Targeting tumour angiogenesis by targeting Angiopoietin/Tie signalling: from vascular regression over vascular normalisation to stromal reprogramming therapies
1Vascular Oncology and Metastasis, German Cancer Research Center, Heidelberg (DKFZ-ZMBH Alliance); Vascular Biology and Tumour Angiogenesis, Medical Faculty Mannheim (CBTM), Heidelberg University; Germ, Germany, Germany
Anti-angiogenesis was originally proposed to starve tumours to death' by driving the tumour-associated vasculature into regression. This bold ambition did not materialise, but combination therapies involving VEGF/VEGFR targeting drugs have become part of standard tumour therapy for several types of tumours. With more than 10 years into the clinic, their efficacy in terms of progression free survival (PFS) and overall survival (OS) continues to be limited. Yet, the implementation of anti-angiogenic therapy marks a fundamental change-of-paradigm as the first proof-of-principle that stromal targeting can be of therapeutic benefit. Today, it is widely recognised that the MOA of anti-angiogenic intervention in human tumours can only partially be explained by global regression of the tumour-associated vasculature. Instead, anti-VEGF/VEGFR therapies prune particularly the immature tumour vasculature thereby facilitating chemotherapy by functionally normalising the pruned tumour vascular tree. Progress in anti-angiogenic intervention can be expected from combination therapies that broaden the therapeutic window of established anti-angiogenic VEGF/VEGFR targeting therapies.

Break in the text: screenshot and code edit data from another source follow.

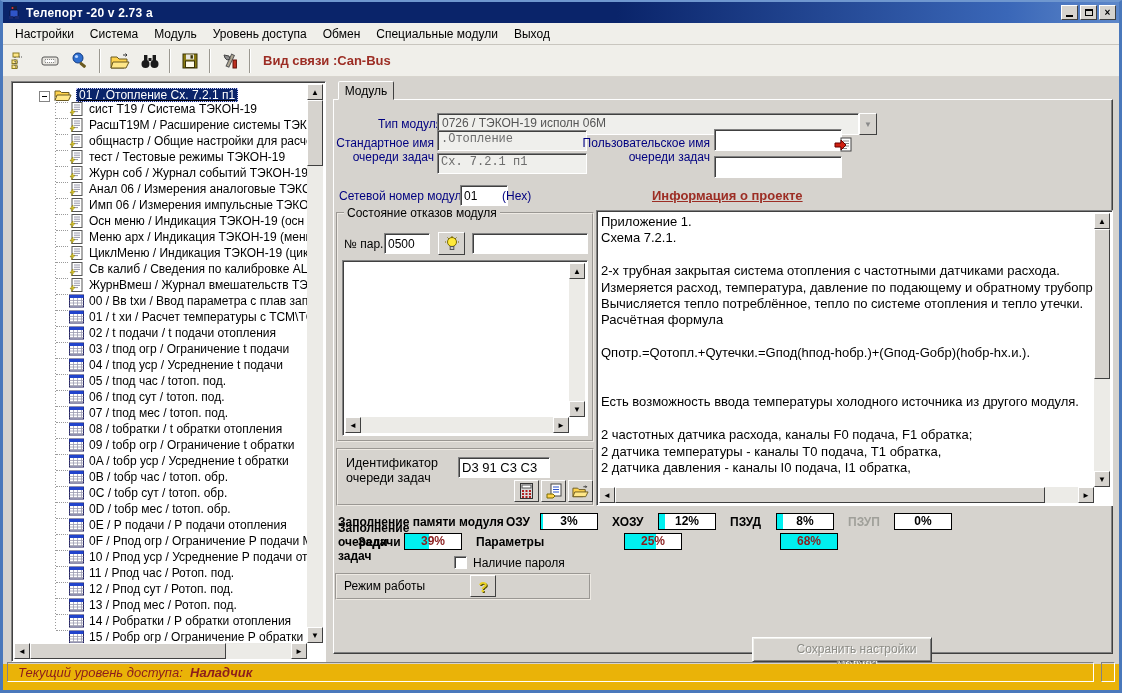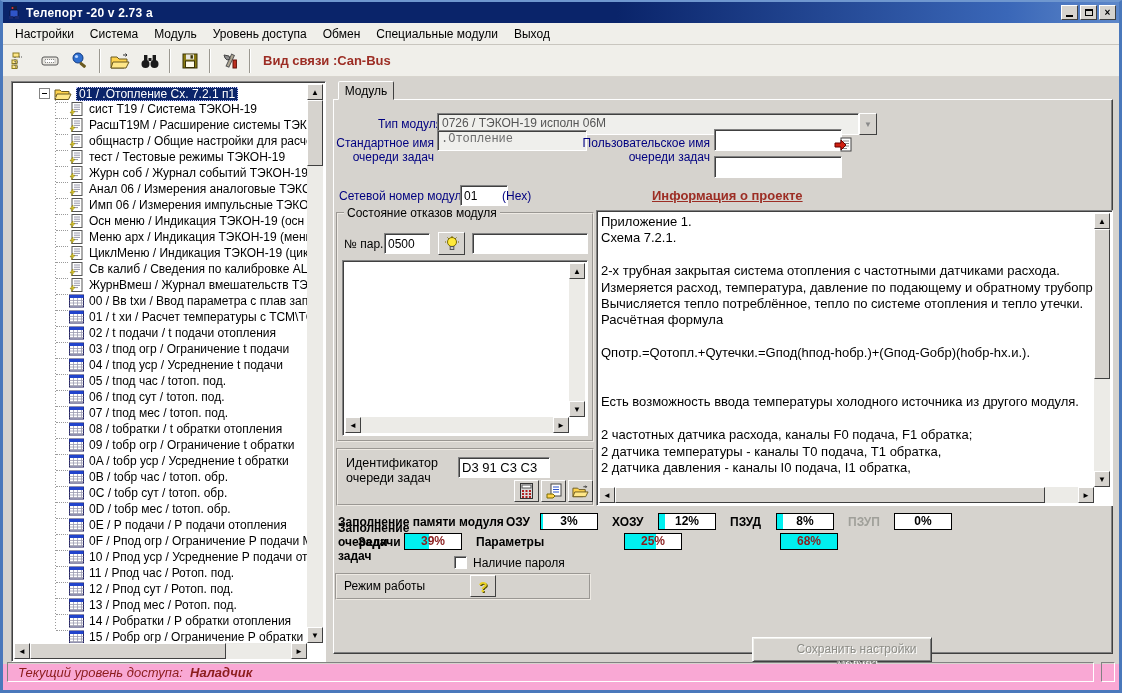--- a/index.html
+++ b/index.html
@@ -41,7 +41,7 @@
   .trow .stub { width:12px; height:1px; border-top:1px dotted #9a9a9a; margin-left:41px; flex:0 0 auto; }
   .trow .ticon { width:17px; height:14px; flex:0 0 auto; margin-right:4px; }
   .trow .tlabel { font-size:12px; color:#000; }
-  .troot { height:17px; display:flex; align-items:center; white-space:nowrap; }
+  .troot { height:17px; display:flex; align-items:flex-end; white-space:nowrap;text-decoration:underline; }
   .expander { width:11px; height:11px; background:#fff; border:1px solid #848484; margin-left:24px; margin-right:4px; position:relative; flex:0 0 auto; }
   .expander::after { content:""; position:absolute; left:2px; top:4px; width:5px; height:1px; background:#000; }
   .troot .ticon { width:18px; height:14px; margin-right:4px; flex:0 0 auto; }

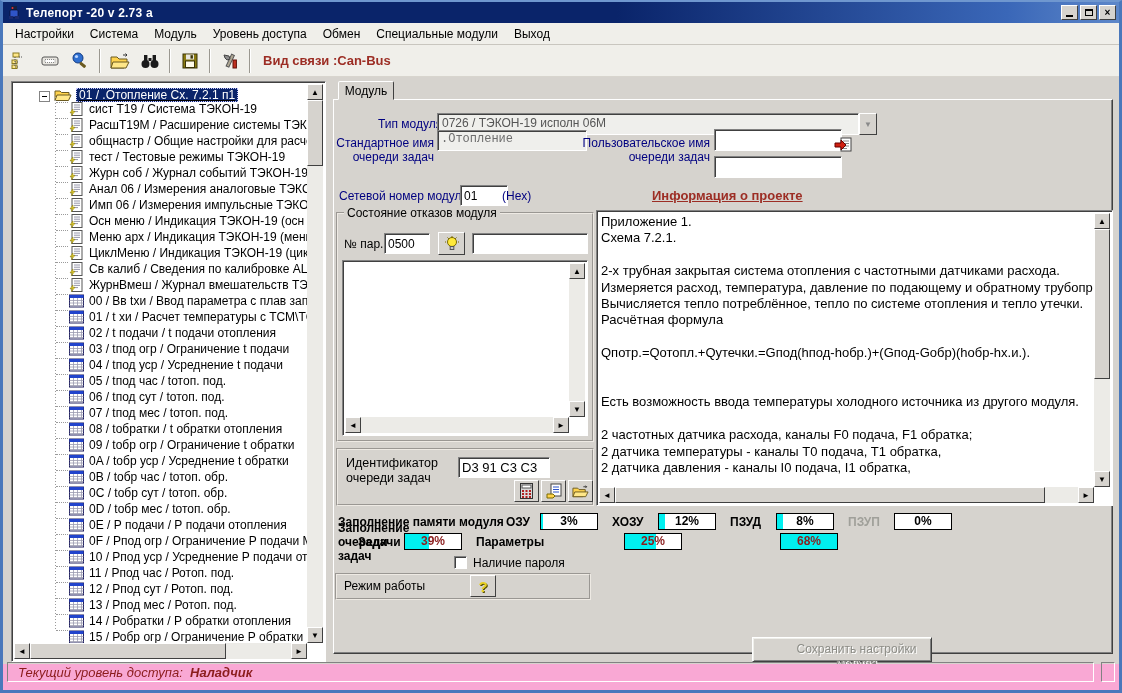--- a/index.html
+++ b/index.html
@@ -535,6 +535,7 @@
 
         <div class="blbl" style="position:absolute;left:0;top:36px;width:100px;text-align:right;line-height:14px;">Стандартное имя очереди задач</div>
         <div class="field dis mono" style="position:absolute;left:103px;top:30px;width:150px;height:21px;">.Отопление</div>
+        <div class="field dis mono" style="position:absolute;left:103px;top:53px;width:150px;height:21px;">Сх. 7.2.1 п1</div>
 
         <div class="blbl" style="position:absolute;left:200px;top:36px;width:176px;text-align:right;line-height:14px;">Пользовательское имя очереди задач</div>
         <input class="field" style="position: absolute; left: 380px; top: 29px; width: 128px; height: 22px;" value="">

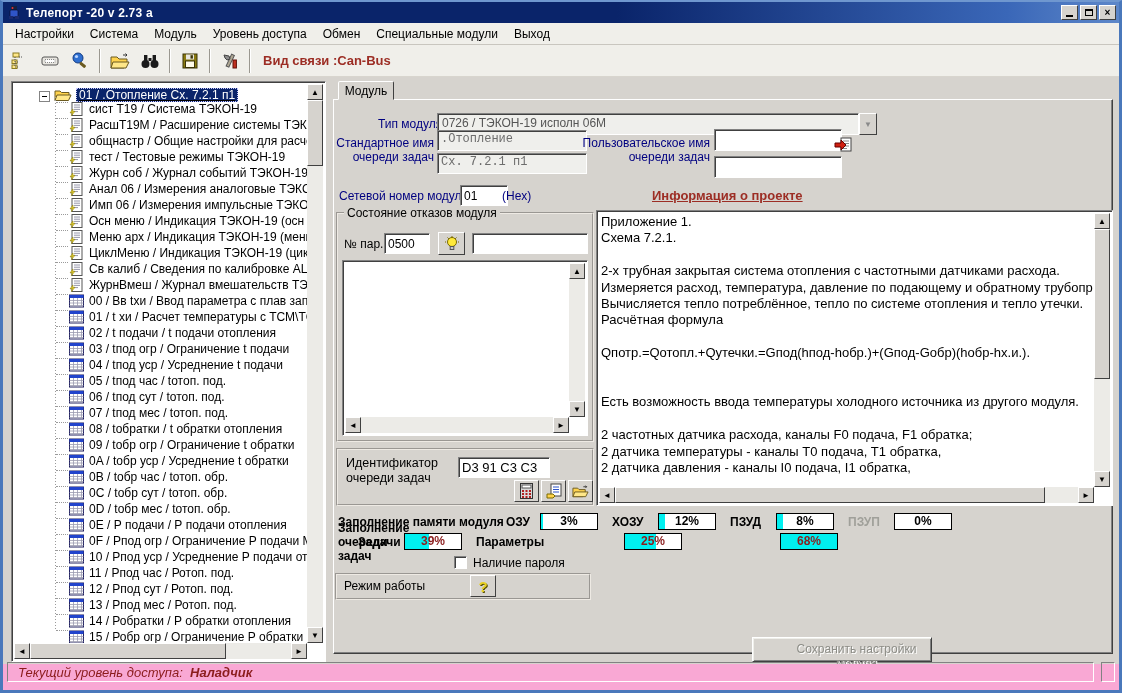--- a/index.html
+++ b/index.html
@@ -81,7 +81,7 @@
   .mrow2 .g:nth-child(3) { margin-right:5px; }
   .mrow2 .g-box b { color:#8b1c1c; }
 
-  .statusbar { height:26px; flex:0 0 auto; background:#f9a8d4; display:flex; align-items:center; padding:2px 4px 12px 4px; gap:7px; }
+  .statusbar { height:26px; flex:0 0 auto; background:#eab308; display:flex; align-items:center; padding:2px 4px 12px 4px; gap:7px; }
   .status-panel { flex:1; height:20px; border:1px solid; border-color:#828282 #fff #fff #828282; display:flex; align-items:center; padding-left:10px; font-style:italic; font-size:13px; color:#8b1c1c; }
   .status-grip { width:14px; height:20px; border:1px solid; border-color:#828282 #fff #fff #828282; }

Moreover, the facilitation effect on other forms of therapy, not just chemotherapy, but in the future most likely also immunotherapies, promises to substantially advance vascular targeting tumour therapies. In fact, it can be foreseen that the concepts of anti-angiogenesis and vascular normalisation may be transformed towards stromal reprogramming therapies that systematically alter the tumour microenvironment to enhance the efficacy of tumoricidal drugs. The Angiopoietin/Tie system acts in concert with VEGF/VEGFR signalling. It is high up in the hierarchy of events the control vascular responses and paracrine-acting vascular-derived growth factors. The presentation will focus on the development of Ang/Tie targeting therapies for the improvement of established anti-angiogenic therapies and for the eventual development of stromal targeting therapies.